Most of our current global organisations are composed of nation states. Even the Paris Climate Accord, operates under the umbrella of the United Nations. In the case of the internet, national governments will need to play a central role, not least because resilience of the internet is becoming a prime national security concern. However, so many actors within the internet ecosystem suspect the motives of government that a mere coming together of nation states is a non-starter, especially as trust and transparency are the very concerns that are driving some of the demands for regulation: why replace one untrusted party with another?. The answer would seem to be some kind of open institutional model that involves multiple stakeholders: governments, technical bodies and citizens’ representatives. Moreover, institutions would have to act in an open transparent manner that inspires trust. Again, this aligns with the nature of the internet itself which is in its essence an open network.
New institutions and even new institutional models may sound like a tall order, yet institutional innovation is nothing new.
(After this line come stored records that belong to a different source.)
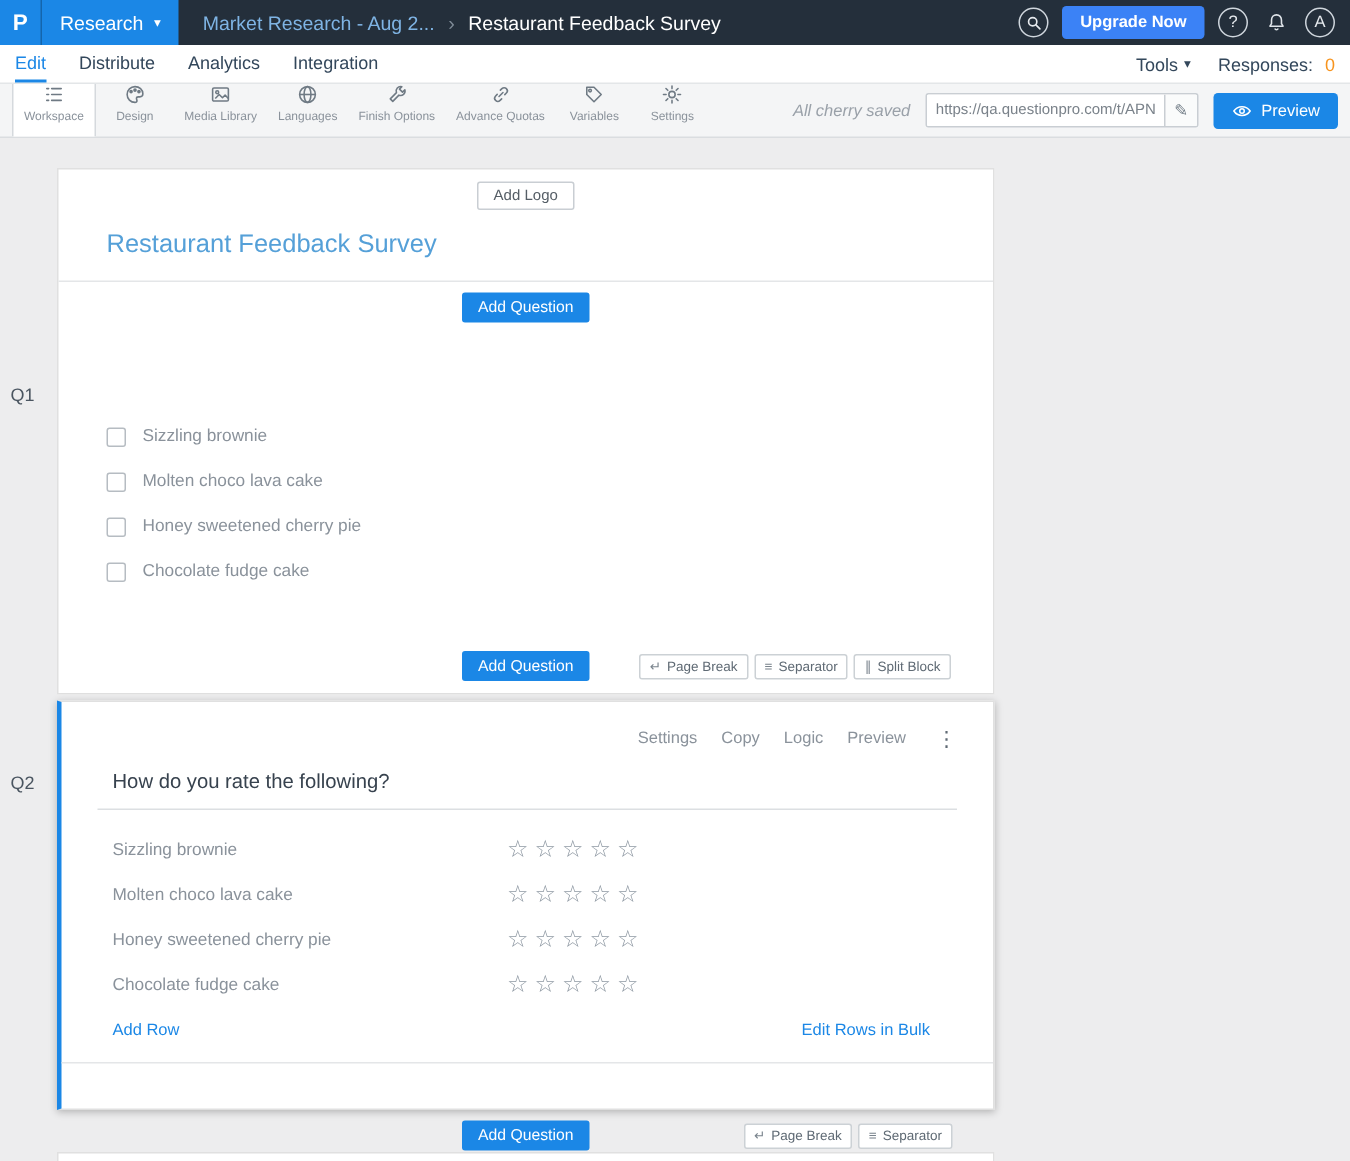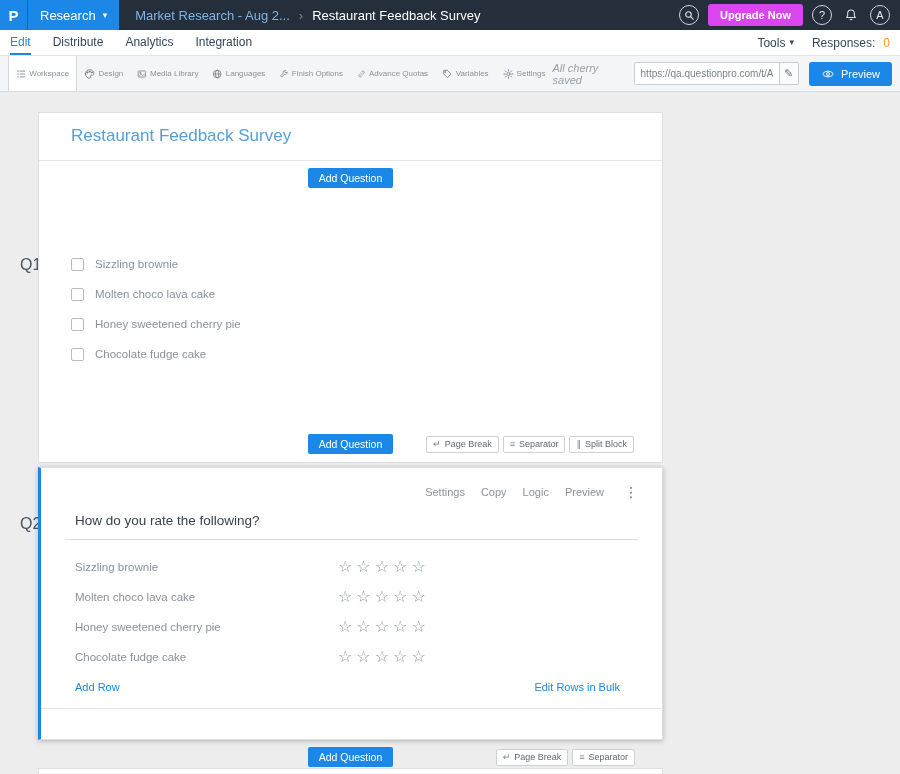--- a/index.html
+++ b/index.html
@@ -23,7 +23,7 @@
                  font-size:11px; cursor:pointer; flex:none; }
   .icon-circle svg { width:11px; height:11px; }
   .bell svg { width:14px; height:14px; color:#dfe4e9; }
-  .upgrade-btn { background:#d946ef; color:#fff; font-size:11px; font-weight:bold; border:none;
+  .upgrade-btn { background:#3b82f6; color:#fff; font-size:11px; font-weight:bold; border:none;
                  border-radius:3px; padding:5px 12px; cursor:pointer; }
 
   

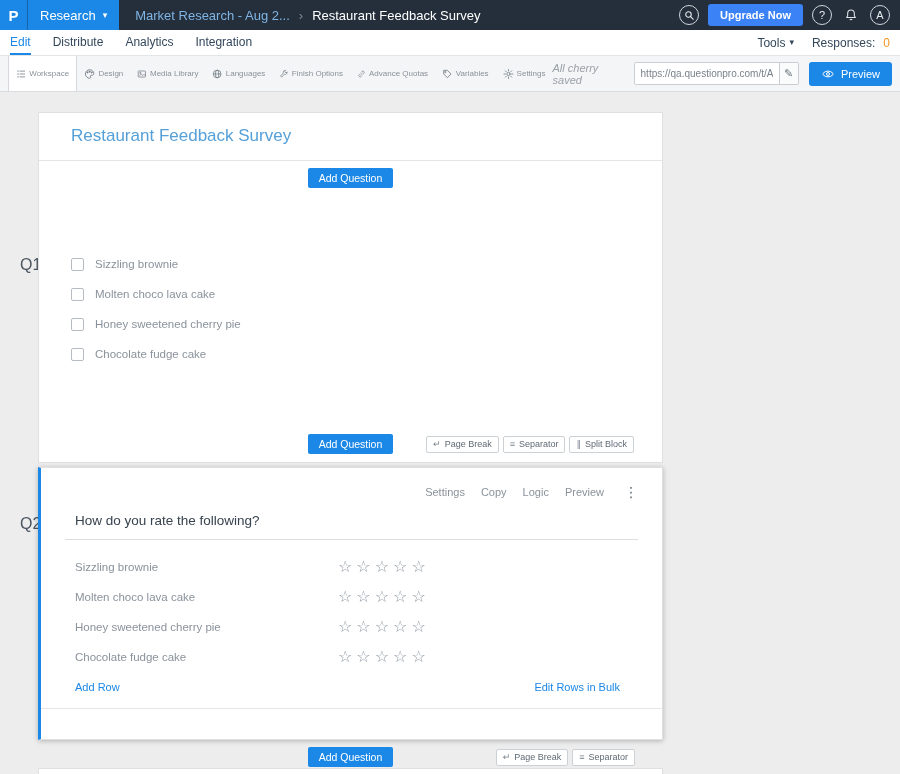--- a/index.html
+++ b/index.html
@@ -41,7 +41,7 @@
   
   .toolbar { height:36px; background:#f4f5f6; border-bottom:1px solid #dadde0;
              display:flex; align-items:stretch; padding-left:8px; }
-  .tool { min-width:52px; padding:0 7px; display:flex; flex-direction:row; align-items:center;
+  .tool { min-width:52px; padding:0 7px; display:flex; flex-direction:column; align-items:center;
           justify-content:flex-start; gap:3px; color:#6f7a84; cursor:pointer; }
   .tool svg { width:14px; height:14px; }
   .tool .tlabel { font-size:8px; color:#8a929b; white-space:nowrap; }

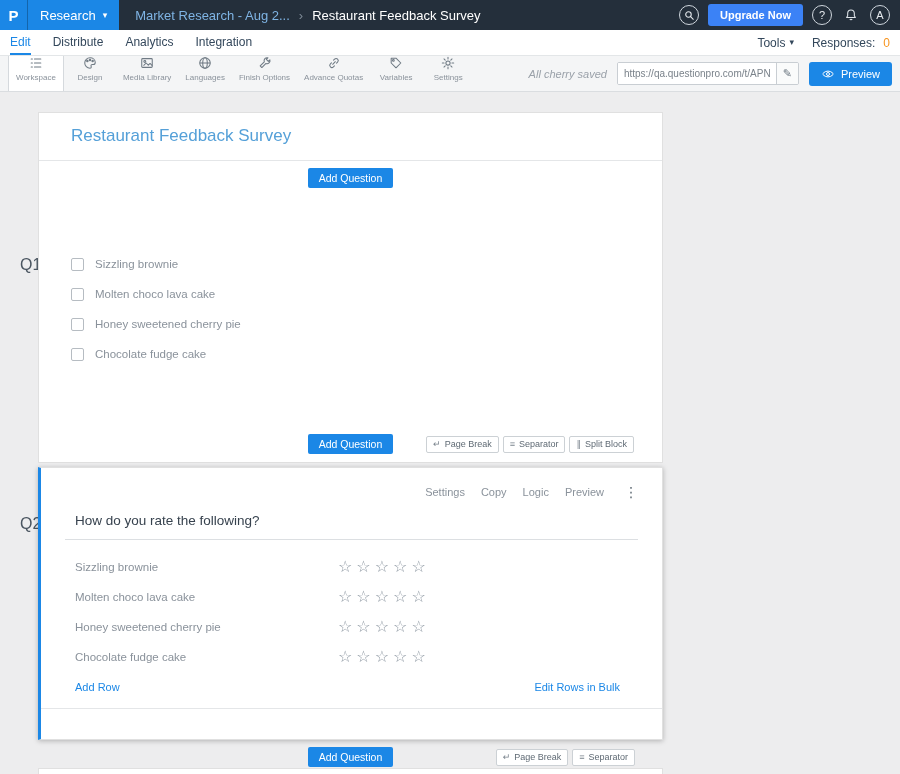--- a/index.html
+++ b/index.html
@@ -255,6 +255,9 @@
   <span class="qlabel qlabel-2">Q2</span>
 
   <section class="card cardA">
+    <div class="logo-row">
+      <button class="add-logo-btn">Add Logo</button>
+    </div>
     <h1 class="survey-title">Restaurant Feedback Survey</h1>
     <div class="hdr-divider"></div>
     <div class="addq-row1">

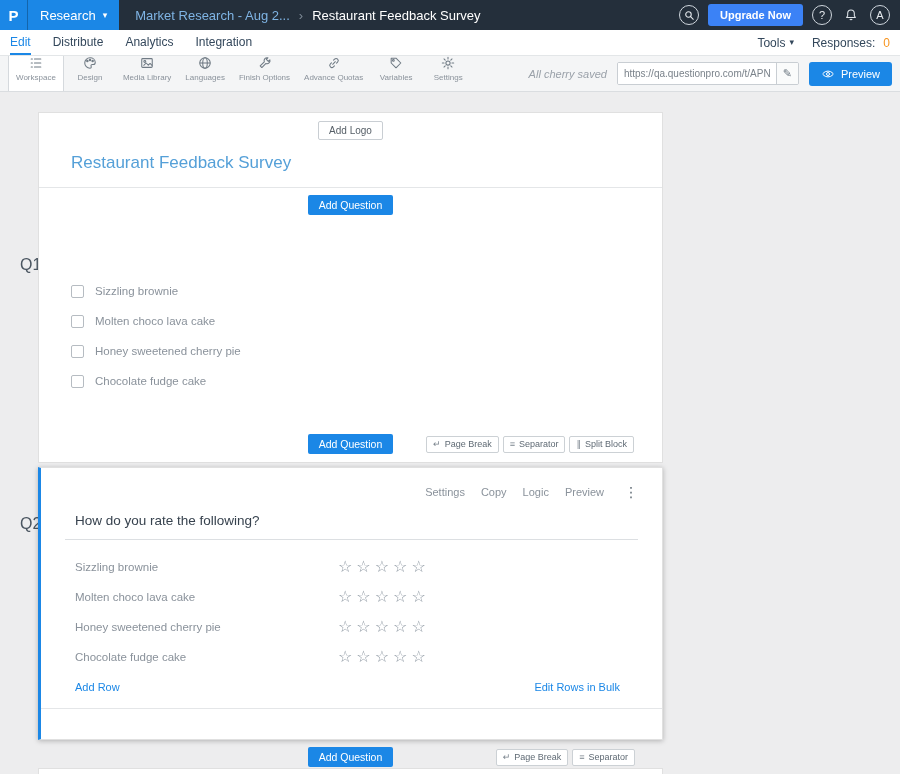--- a/index.html
+++ b/index.html
@@ -60,7 +60,7 @@
 
   
   .content { position:relative; height:682px; background:#ededee; overflow:hidden; }
-  .qlabel { position:absolute; left:20px; font-size:16px; color:#4a5560; }
+  .qlabel { position:absolute; left:7px; font-size:12px; color:#4a5560; }
   .qlabel-1 { top:164px; }
   .qlabel-2 { top:423px; }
Douglass North, the Nobel prize-winning economist, and his school of New Institutional Economists have shown how the progress of humanity is above all a story of the evolution of institutions. It would seem odd – a unique exception even – if a wholly new technology were invented that transforms almost every aspect of our society but calls for no institutional evolution.
The third piece of the puzzle, beliefs. Whose freedom?
If regulations and institutions are to change, then the third piece of the puzzle is beliefs: people have to believe that new regulation and institutions are both necessary and right. Education will play an important part in shaping beliefs, as people become more aware of the impact of digitization and the ramifications for our society. But values will play a crucial part too.
Hitherto, the debate about regulation of the internet has been framed as a matter of making trade-offs between freedom and privacy. However, this is to define ‘freedom’ in a particular way and thereby to tilt the argument, “So you are against freedom?”. In reality, there are two sets of freedoms here, pitted against each other in a classic philosophical debate between “freedom to” and “freedom from”. Everyone’s ‘freedom to’ is at the expense of someone else’s ‘freedom from’. On the one hand, there is the freedom to say or post what you like online; against this stands freedom from being trolled, groomed, bullied, exploited by monopolies, or shot in a drive-by-shooting by a gang provoked by video posts on social media.
This is no different to the debates of the 19th Century when the factory owner’s freedom to run his factory however he chose was weighed against children’s freedom from having to work more than ten hours a day in a factory with unguarded machinery. At present, society seems to give more weight to a particular set of freedoms. Is this owing to how the debate has been framed? Is it because our ideas of liberty have shifted to a more libertarian basis, or because Internet and IT companies are regarded as ‘cool’, or is it simply that the issues are not sufficiently well understood, that the pace of technology change is out-running not only our ability to regulate, but also our ability as a society to comprehend the problem?
In the Victorian era, the golden age of free trade, there was an ingrained disposition towards economic laissez faire, no less than today there is a marked inclination for laissez faire in the digital realm. Nevertheless, attitudes shifted. Perhaps in 50 years we will look back aghast at the extent to which our society has provided a very limp response to online radicalization, cyber-bullying, electoral interference, hate speech and wide-scale misuse of personal data.